# Genetics advice on Cinnamon and Fawn colours



## lisajjl1 (Jun 23, 2010)

Hi - I just wondering if anyone out there has any specific knowledge of Cinnamon and Fawn.

I am just beginning work with these colours with Siamese and Orientals and was under the impression that Fawn would only occur if Cinnamon and Dilute were definitly present on both sides.

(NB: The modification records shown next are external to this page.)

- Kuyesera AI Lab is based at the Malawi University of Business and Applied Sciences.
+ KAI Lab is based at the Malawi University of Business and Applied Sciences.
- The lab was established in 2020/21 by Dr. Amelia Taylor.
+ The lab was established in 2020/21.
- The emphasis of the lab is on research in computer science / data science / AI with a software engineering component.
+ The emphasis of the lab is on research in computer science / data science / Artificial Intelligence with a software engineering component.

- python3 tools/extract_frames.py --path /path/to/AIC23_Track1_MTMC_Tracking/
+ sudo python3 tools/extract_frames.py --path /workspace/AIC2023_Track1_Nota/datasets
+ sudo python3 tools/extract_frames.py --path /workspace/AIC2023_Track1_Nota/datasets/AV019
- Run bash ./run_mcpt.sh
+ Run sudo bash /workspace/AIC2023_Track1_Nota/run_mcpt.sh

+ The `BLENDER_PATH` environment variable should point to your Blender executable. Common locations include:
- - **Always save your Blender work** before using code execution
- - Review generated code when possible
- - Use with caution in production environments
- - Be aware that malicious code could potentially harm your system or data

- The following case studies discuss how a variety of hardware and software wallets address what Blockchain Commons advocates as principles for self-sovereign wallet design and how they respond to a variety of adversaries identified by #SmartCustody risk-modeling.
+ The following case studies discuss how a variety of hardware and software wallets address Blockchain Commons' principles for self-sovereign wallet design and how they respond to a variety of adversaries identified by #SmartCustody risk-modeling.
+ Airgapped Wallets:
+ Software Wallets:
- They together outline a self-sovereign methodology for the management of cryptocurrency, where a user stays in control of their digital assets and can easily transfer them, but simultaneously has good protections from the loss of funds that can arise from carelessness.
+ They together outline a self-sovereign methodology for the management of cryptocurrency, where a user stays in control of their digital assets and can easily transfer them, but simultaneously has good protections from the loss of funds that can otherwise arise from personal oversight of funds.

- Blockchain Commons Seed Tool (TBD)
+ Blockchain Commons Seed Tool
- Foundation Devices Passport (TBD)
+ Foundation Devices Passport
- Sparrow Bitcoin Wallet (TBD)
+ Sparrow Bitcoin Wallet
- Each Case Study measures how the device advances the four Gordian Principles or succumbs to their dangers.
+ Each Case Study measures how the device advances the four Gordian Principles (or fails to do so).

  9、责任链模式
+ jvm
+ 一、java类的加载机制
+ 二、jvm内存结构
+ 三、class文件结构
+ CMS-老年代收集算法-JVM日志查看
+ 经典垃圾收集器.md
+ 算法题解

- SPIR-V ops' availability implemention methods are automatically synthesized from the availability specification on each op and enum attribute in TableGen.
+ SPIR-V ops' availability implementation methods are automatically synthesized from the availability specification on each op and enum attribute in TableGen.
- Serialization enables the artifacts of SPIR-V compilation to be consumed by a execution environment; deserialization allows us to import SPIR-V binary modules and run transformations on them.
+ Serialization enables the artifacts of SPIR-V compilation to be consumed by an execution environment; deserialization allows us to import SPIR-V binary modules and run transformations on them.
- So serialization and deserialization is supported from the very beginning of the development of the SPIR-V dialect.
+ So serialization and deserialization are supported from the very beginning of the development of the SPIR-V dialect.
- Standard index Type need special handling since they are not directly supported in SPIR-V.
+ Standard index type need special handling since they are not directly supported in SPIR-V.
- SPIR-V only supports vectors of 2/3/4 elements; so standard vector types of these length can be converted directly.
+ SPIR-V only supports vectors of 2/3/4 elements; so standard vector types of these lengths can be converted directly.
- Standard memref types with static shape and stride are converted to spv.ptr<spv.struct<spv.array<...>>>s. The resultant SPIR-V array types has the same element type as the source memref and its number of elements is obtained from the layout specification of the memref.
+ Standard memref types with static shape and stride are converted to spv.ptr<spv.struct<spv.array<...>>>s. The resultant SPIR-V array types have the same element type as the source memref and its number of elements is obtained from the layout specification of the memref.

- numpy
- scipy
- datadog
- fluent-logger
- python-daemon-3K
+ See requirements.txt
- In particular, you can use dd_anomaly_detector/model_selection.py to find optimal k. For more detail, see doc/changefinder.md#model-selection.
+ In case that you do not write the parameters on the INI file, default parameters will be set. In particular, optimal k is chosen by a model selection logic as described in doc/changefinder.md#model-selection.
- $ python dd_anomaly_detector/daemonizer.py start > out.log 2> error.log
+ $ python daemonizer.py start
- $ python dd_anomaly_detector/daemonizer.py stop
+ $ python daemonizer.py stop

Have now got a 9 week old kitten in a litter from an Oriental Black who carries Cinnamon and Siamese and a Seal Point Siamese boy who carries dilute but not cinnamon who I am at a loss with on colour and swear she looks Fawn???? Confusion is compounded by the fact she is Siamese so colour still developing and not as clear cut as in an Oriental.

I have an Oriental Fawn boy (cant be a paternity issue as he only came to us 6 weeks ago and kittens were already born!!!!) for comparison.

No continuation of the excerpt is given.